Give back the exact lines of the material below from the one containing "html: <div>37–40</div> ->" through the one containing "- Окружность вверху", and no pictures.

(Given entries Opens)

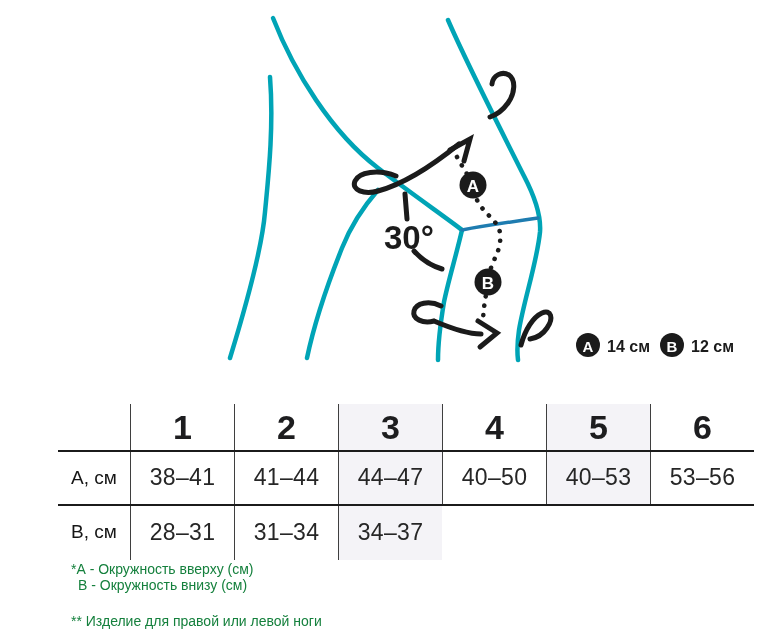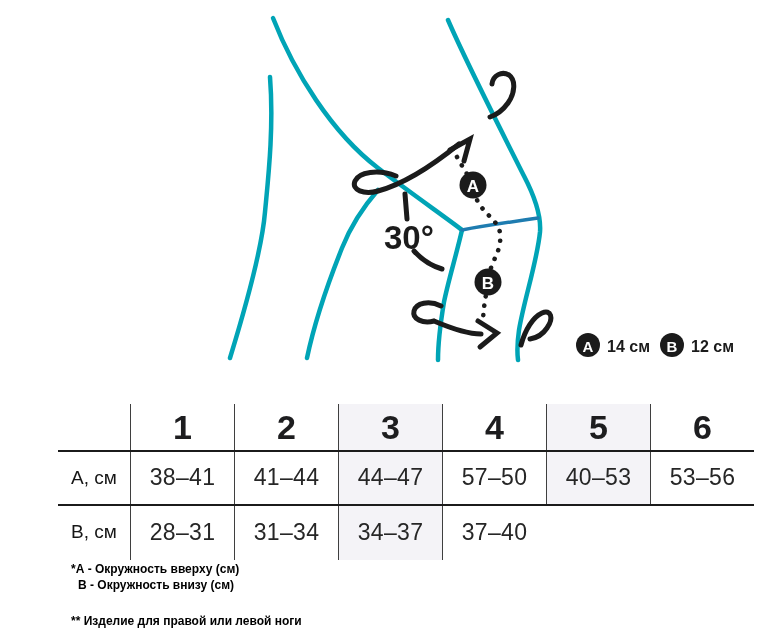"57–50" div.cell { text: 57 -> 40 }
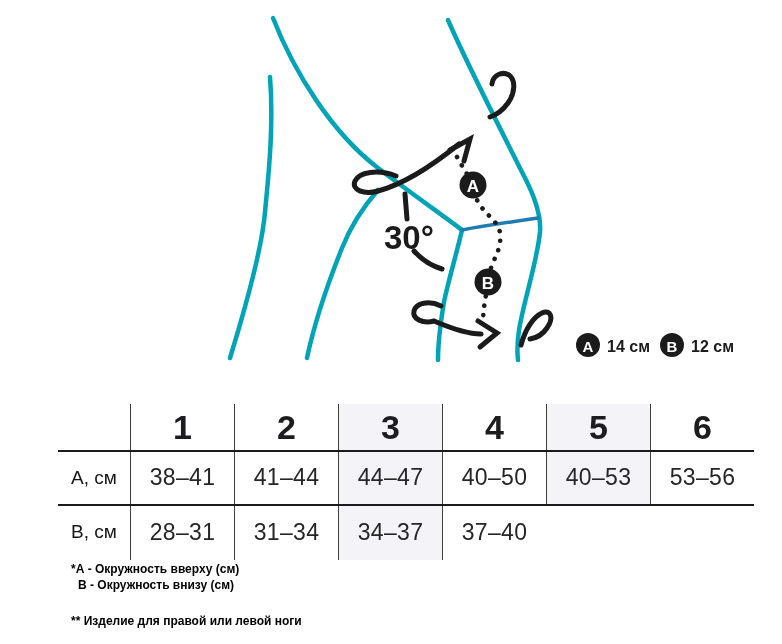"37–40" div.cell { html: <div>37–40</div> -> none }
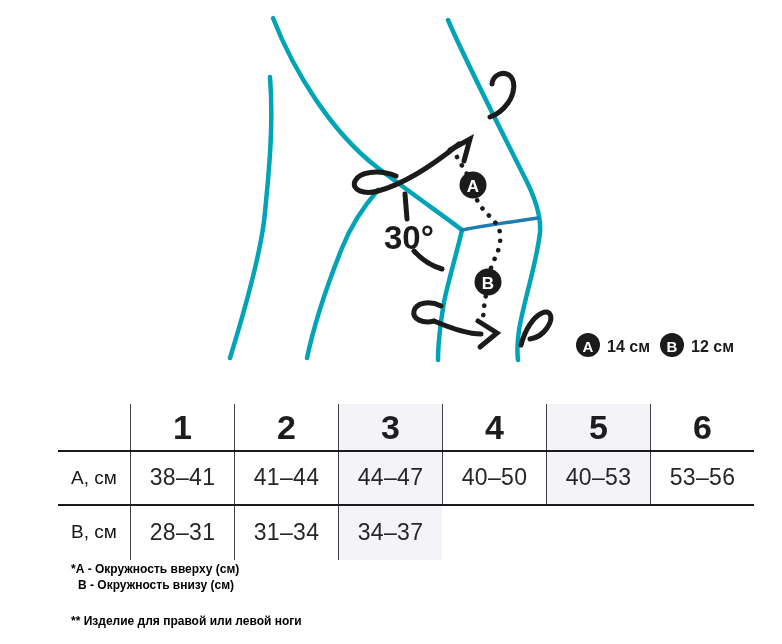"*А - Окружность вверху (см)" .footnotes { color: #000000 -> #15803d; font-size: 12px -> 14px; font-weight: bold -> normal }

(Given entries Closes)
(Given entries Opens)

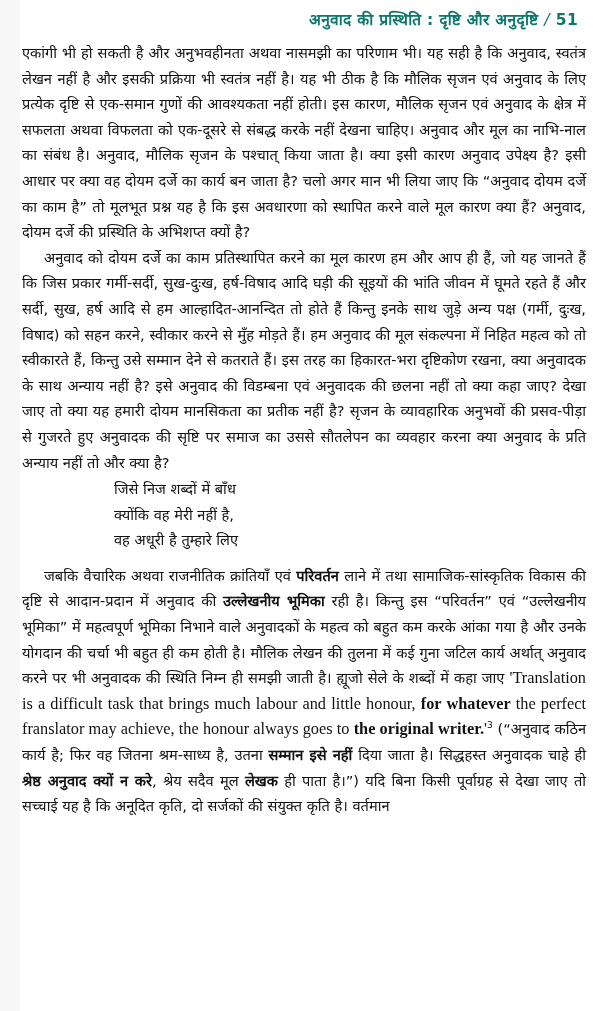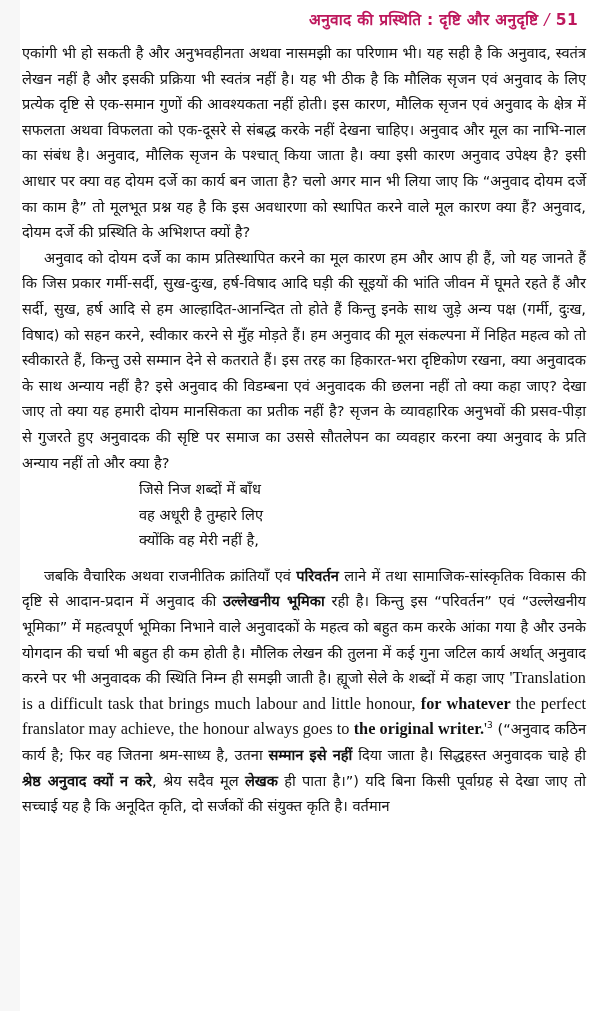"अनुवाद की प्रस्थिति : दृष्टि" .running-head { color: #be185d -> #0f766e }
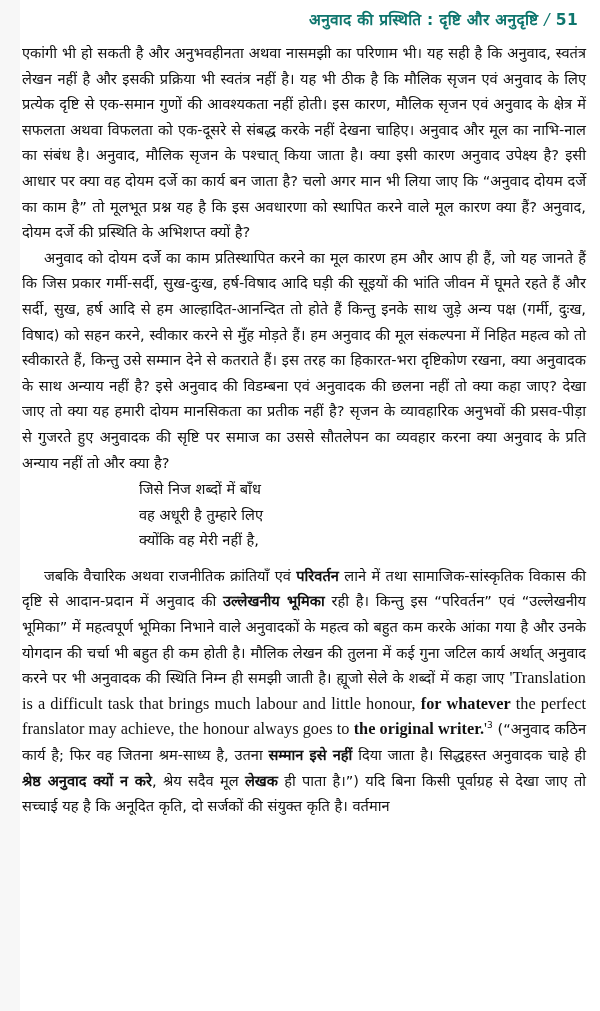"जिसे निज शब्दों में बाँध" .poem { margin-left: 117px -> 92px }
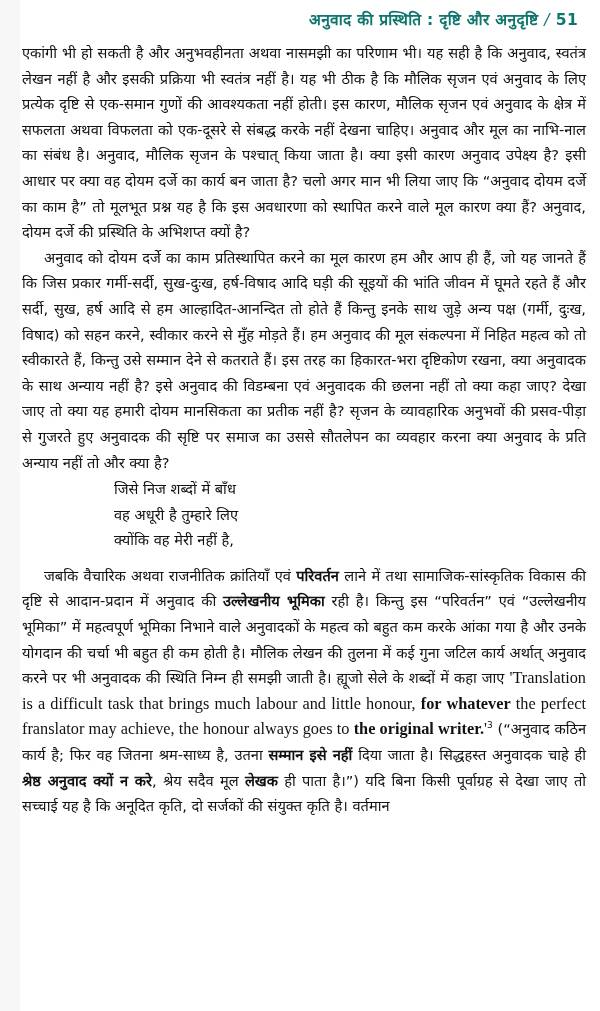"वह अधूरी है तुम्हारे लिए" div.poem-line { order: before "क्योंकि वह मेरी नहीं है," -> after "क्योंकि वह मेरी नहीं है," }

(Given entries Closes)

● Result
"37–40" div.cell { html: <div>37–40</div> -> none }
"*А - Окружность вверху (см)" .footnotes { color: #000000 -> #15803d; font-size: 12px -> 14px; font-weight: bold -> normal }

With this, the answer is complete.